Older Black adults show lower cognitive scores and a higher likelihood of cognitive impairment
By Lori Solomon HealthDay Reporter
TUESDAY, Jan. 7, 2025 (HealthDay News) — Childhood exposure to school segregation is associated with worse late-life cognitive outcomes among older Black adults, according to a study published online Jan. 3 in JAMA Network Open.
Zhuoer Lin, Ph.D., from University of Illinois Chicago, and colleagues investigated the association between childhood contextual exposure to school racial segregation and cognitive outcomes in later life. The analysis included data from older U.S. adults participating in the Health and Retirement Study (3,566 Black and 17,555 White participants).

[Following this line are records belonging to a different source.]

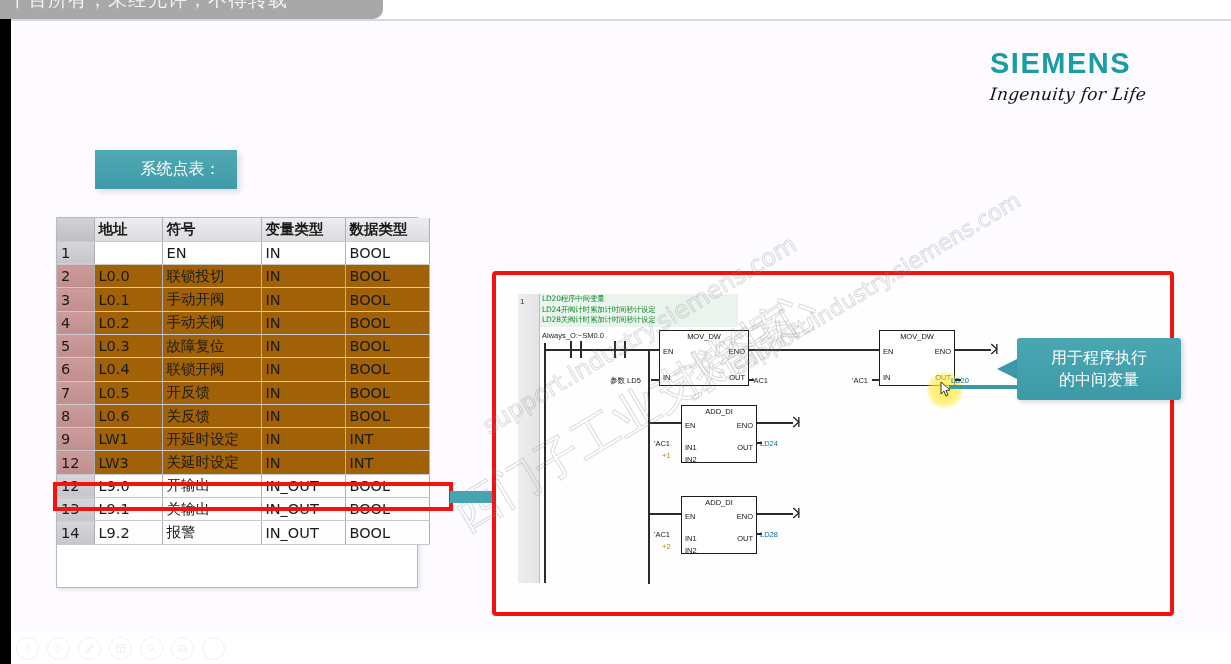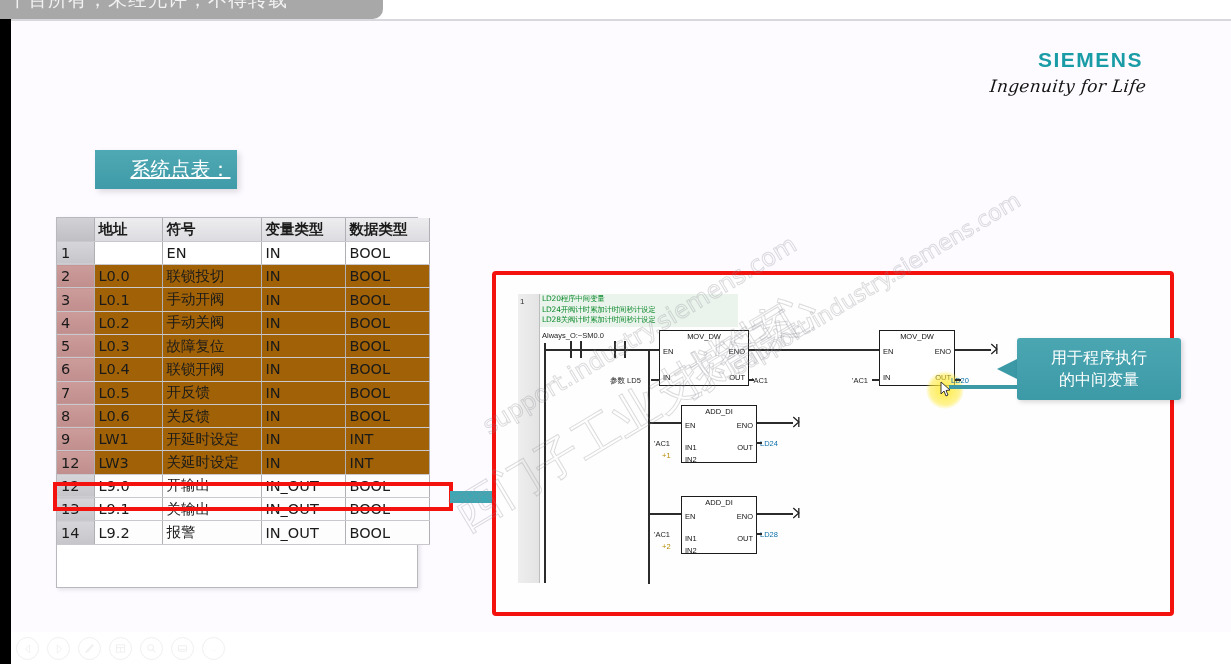"SIEMENS" .logo-word { font-size: 21px -> 29px; margin-left: 48px -> none }
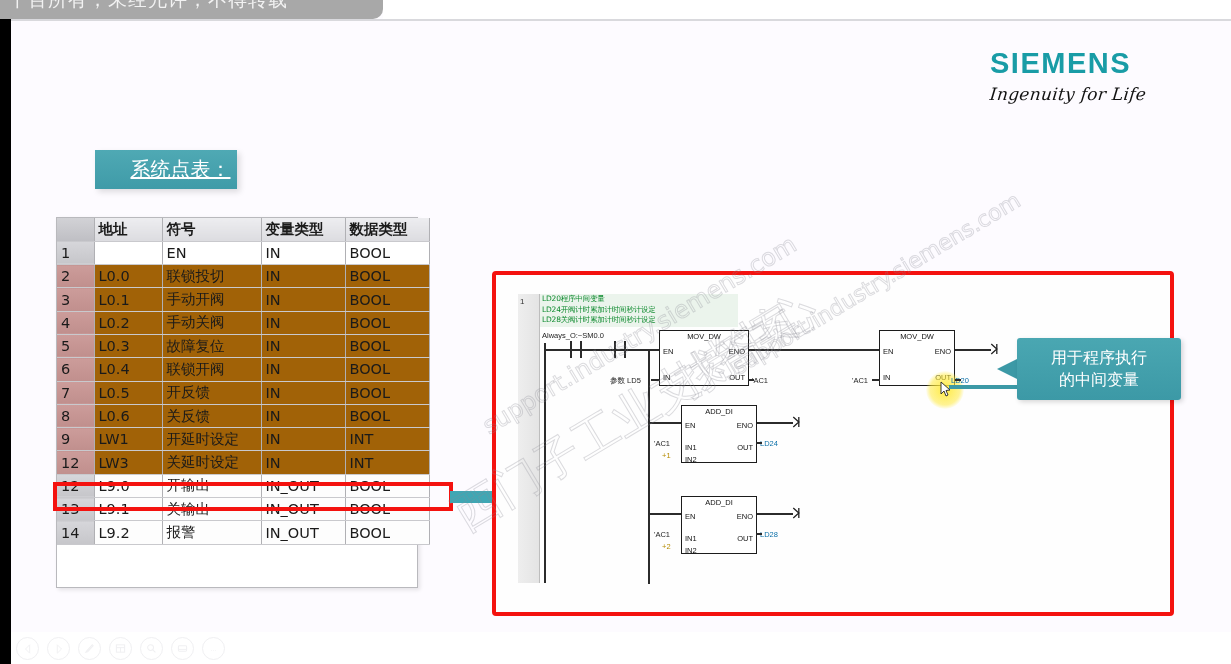"系统点表：" .banner-text { font-size: 20px -> 16px; text-decoration: underline -> none }
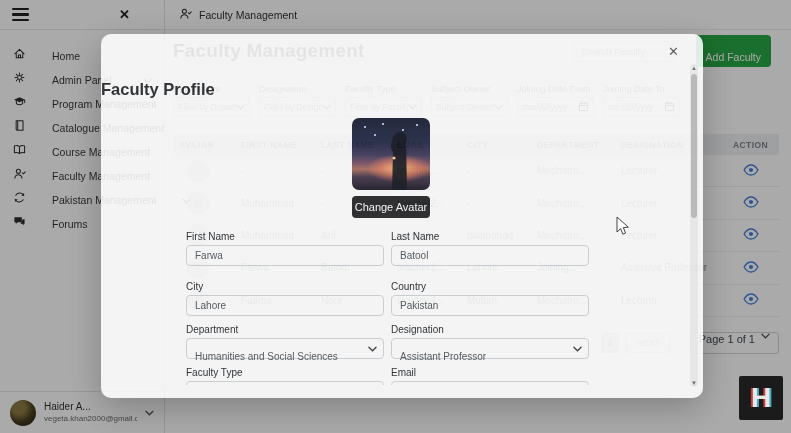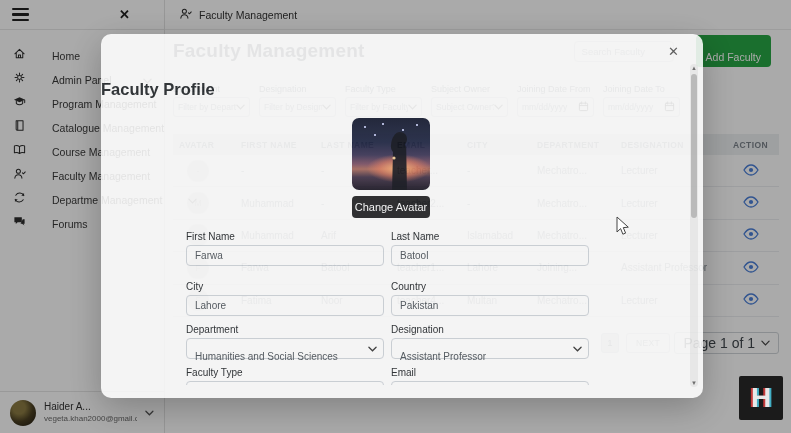"Departme Management" span { text: Departme -> Pakistan }
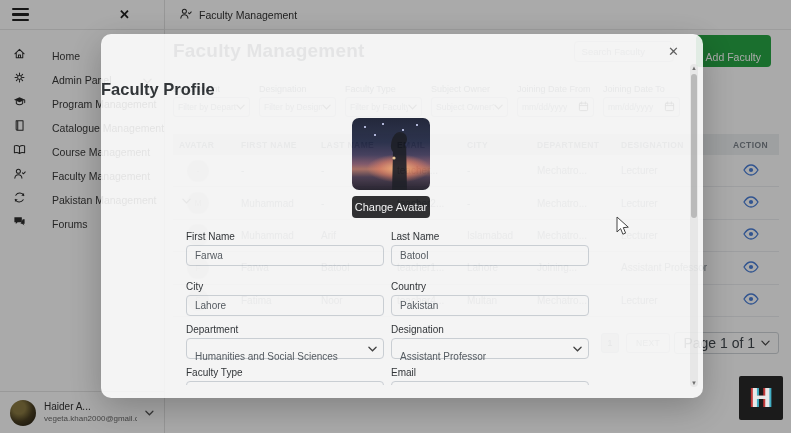"Page 1 of 1" .pg-info { align-items: center -> none; font-size: 14px -> 11px }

The researchers found that participants exposed to high versus low segregation showed lower cognitive scores (13.6 versus 14.5) and a higher prevalence of cognitive impairment (37.0 versus 28.0 percent) and dementia (14.1 versus 9.3 percent). There was a significant negative association between school segregation and later-life cognitive outcomes among Black participants, but not among White participants, in an adjusted analysis. Across the life course, potential mediators included educational attainment (57.6 to 72.6 percent of the association), yet the findings were significant among Black participants for all outcomes. When accounting for all mediators and covariates, Black participants exposed to high segregation showed significantly lower cognitive scores (coefficient, −0.26) and a higher likelihood of cognitive impairment (adjusted odds ratio, 1.35) and dementia (adjusted odds ratio, 1.26).
“These findings suggest that strengthened efforts to reduce school racial segregation could have lasting benefits for cognitive health and advance racial equity, particularly given the enduring segregation of schools as a prominent form of structural racism in the United States,” the authors write.